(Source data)
*** Block opens ***

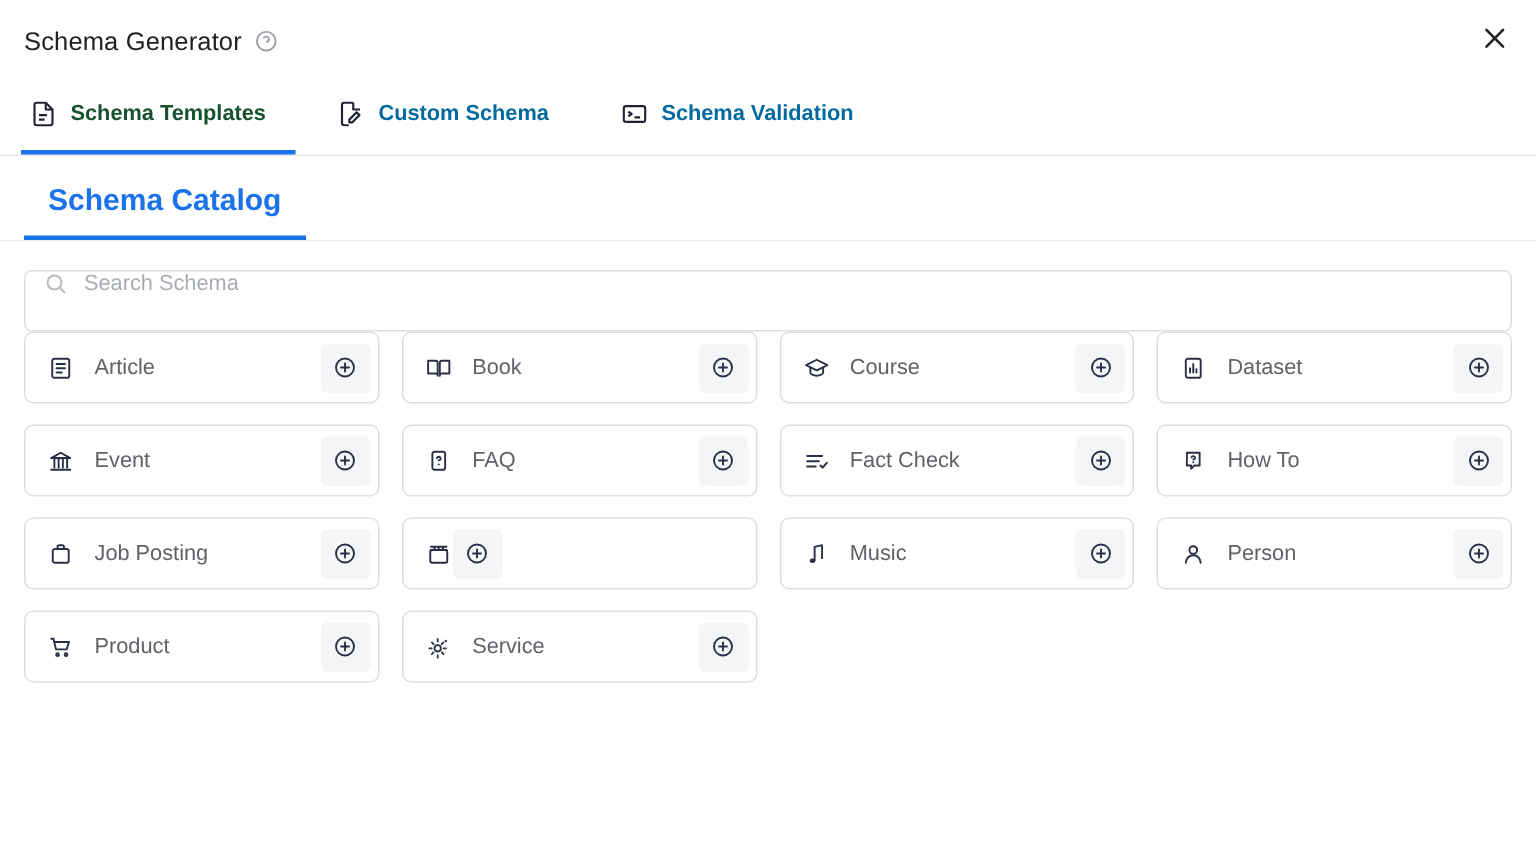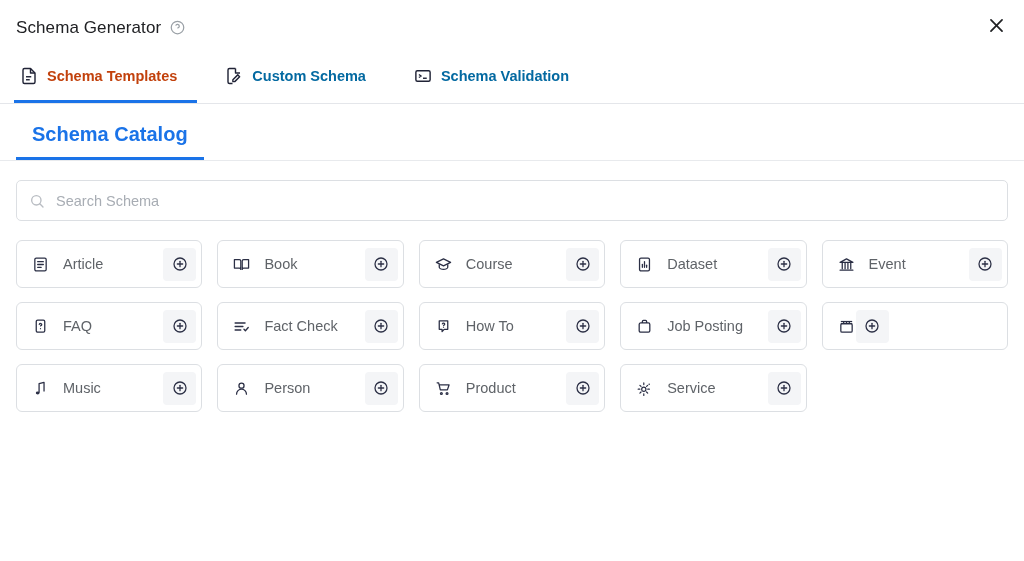--- a/index.html
+++ b/index.html
@@ -69,7 +69,7 @@
     white-space: nowrap;
   }
   .tab .tab-ico { display: flex; align-items: center; color: #202336; }
-  .tab.active { color: #c2410c; border-bottom-color: #1a73e8; }
+  .tab.active { color: #14532d; border-bottom-color: #1a73e8; }
   .tab.active .tab-ico { color: #202336; }
 
   

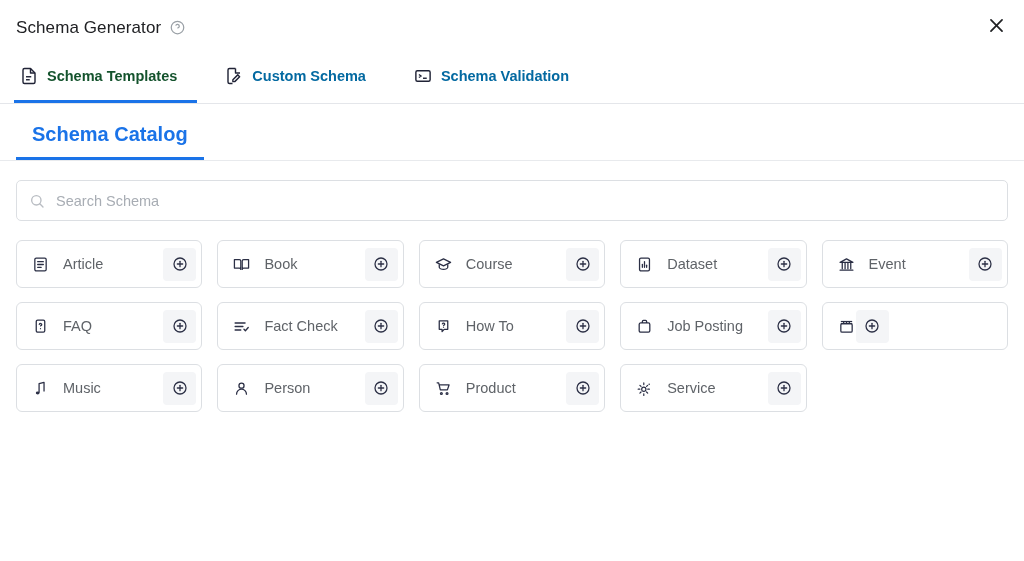--- a/index.html
+++ b/index.html
@@ -99,10 +99,9 @@
     border: 1px solid #dcdfe3;
     border-radius: 5px;
     display: flex;
-    align-items: center;
+    align-items: flex-start;
     padding: 0 12px;
     background: #fff;
-    margin-bottom: 19px;
   }
   .search-icon { color: #b8bcc2; display: flex; align-items: center; margin-right: 11px; }
   .search-input {

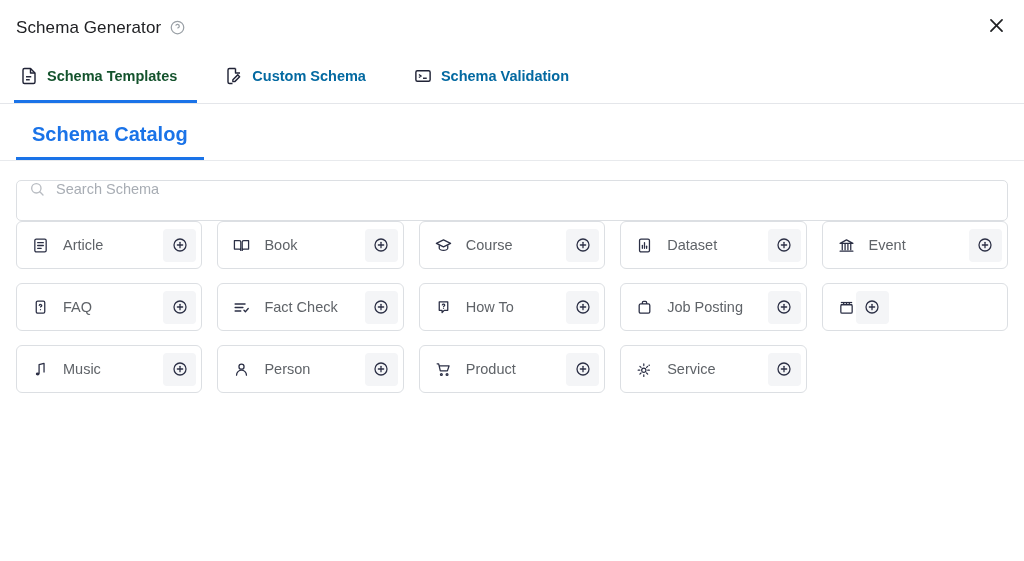--- a/index.html
+++ b/index.html
@@ -117,7 +117,7 @@
   
   .grid {
     display: grid;
-    grid-template-columns: repeat(5, 1fr);
+    grid-template-columns: repeat(4, 1fr);
     column-gap: 15px;
     row-gap: 14px;
   }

*** Block closes ***

▸ EXERCISE:
Could you set down every record above word for word, leaving out the pictures?

▸ OUTPUT OF THE EXERCISE:
--- a/index.html
+++ b/index.html
@@ -69,7 +69,7 @@
     white-space: nowrap;
   }
   .tab .tab-ico { display: flex; align-items: center; color: #202336; }
-  .tab.active { color: #c2410c; border-bottom-color: #1a73e8; }
+  .tab.active { color: #14532d; border-bottom-color: #1a73e8; }
   .tab.active .tab-ico { color: #202336; }
 
   

--- a/index.html
+++ b/index.html
@@ -99,10 +99,9 @@
     border: 1px solid #dcdfe3;
     border-radius: 5px;
     display: flex;
-    align-items: center;
+    align-items: flex-start;
     padding: 0 12px;
     background: #fff;
-    margin-bottom: 19px;
   }
   .search-icon { color: #b8bcc2; display: flex; align-items: center; margin-right: 11px; }
   .search-input {

--- a/index.html
+++ b/index.html
@@ -117,7 +117,7 @@
   
   .grid {
     display: grid;
-    grid-template-columns: repeat(5, 1fr);
+    grid-template-columns: repeat(4, 1fr);
     column-gap: 15px;
     row-gap: 14px;
   }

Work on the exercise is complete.